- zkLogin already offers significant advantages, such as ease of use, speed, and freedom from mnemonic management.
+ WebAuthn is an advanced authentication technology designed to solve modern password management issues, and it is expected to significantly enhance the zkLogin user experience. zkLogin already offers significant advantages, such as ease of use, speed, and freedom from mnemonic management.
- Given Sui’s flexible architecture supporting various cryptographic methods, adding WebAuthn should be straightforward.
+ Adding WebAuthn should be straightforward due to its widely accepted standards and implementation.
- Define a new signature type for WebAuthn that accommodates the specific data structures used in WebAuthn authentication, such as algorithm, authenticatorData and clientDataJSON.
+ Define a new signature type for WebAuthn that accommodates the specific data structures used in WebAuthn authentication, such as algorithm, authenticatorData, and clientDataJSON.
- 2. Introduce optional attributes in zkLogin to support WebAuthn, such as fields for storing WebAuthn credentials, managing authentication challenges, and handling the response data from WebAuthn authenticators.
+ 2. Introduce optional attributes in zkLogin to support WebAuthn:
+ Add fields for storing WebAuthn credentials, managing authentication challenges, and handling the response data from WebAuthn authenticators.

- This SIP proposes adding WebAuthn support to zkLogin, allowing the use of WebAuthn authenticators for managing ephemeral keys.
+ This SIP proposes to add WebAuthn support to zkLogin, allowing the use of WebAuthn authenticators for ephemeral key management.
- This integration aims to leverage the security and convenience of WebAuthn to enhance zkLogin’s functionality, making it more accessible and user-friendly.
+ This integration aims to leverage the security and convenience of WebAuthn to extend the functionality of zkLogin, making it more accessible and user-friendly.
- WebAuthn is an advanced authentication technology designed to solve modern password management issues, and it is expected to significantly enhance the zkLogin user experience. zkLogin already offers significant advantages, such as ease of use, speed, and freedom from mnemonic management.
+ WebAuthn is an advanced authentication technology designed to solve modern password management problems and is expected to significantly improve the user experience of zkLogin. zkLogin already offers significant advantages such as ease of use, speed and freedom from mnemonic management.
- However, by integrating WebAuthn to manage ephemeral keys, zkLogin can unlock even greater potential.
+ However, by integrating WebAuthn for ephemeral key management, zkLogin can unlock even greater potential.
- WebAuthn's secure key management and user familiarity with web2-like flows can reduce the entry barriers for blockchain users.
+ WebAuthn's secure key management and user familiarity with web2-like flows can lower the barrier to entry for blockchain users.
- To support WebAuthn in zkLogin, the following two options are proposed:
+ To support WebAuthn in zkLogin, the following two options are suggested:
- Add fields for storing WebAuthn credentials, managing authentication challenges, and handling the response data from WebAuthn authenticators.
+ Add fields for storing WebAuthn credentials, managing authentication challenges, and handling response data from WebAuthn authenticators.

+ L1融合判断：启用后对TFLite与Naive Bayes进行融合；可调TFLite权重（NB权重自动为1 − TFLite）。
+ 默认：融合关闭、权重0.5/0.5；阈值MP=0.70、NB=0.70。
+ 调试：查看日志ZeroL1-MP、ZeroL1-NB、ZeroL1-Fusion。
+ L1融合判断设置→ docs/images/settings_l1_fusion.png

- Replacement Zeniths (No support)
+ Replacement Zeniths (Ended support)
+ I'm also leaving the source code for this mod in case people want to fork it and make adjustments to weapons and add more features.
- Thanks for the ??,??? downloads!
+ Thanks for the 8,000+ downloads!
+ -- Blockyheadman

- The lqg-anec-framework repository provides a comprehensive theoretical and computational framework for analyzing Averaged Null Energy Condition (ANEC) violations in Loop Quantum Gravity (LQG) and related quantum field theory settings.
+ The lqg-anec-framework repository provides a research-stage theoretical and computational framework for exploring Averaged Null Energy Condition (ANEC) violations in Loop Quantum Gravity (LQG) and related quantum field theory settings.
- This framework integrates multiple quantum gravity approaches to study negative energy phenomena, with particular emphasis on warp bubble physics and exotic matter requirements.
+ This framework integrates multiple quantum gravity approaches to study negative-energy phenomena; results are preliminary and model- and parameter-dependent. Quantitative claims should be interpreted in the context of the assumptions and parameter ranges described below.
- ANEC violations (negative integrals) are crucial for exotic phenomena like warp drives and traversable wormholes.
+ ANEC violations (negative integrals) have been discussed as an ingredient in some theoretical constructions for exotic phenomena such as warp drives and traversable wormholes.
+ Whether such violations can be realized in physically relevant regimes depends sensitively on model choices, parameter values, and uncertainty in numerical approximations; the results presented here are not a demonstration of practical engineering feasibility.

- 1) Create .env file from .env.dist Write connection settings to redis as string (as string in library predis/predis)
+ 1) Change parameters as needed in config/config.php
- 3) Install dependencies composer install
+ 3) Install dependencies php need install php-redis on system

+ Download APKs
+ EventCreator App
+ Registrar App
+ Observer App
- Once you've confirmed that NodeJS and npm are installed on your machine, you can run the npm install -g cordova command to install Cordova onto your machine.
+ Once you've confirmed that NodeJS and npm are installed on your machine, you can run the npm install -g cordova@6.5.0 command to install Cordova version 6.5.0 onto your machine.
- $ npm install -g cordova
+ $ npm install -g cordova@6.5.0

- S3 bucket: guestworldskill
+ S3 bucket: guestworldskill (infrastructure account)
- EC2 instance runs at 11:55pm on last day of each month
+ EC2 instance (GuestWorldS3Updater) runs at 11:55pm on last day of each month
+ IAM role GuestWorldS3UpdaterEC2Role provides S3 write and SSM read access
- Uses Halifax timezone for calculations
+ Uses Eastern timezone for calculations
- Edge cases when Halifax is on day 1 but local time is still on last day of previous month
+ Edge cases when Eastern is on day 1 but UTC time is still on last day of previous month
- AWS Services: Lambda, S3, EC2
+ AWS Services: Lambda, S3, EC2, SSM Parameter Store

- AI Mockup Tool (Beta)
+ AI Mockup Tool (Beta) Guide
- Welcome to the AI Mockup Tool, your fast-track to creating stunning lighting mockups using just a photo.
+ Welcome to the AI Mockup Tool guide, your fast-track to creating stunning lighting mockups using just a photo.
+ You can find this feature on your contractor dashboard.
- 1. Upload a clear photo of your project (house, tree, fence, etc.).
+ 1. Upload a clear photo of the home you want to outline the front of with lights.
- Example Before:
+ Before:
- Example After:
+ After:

———

Work item: How many of the lines above contain the string "security"? Give the count alone.

Output for this task: 2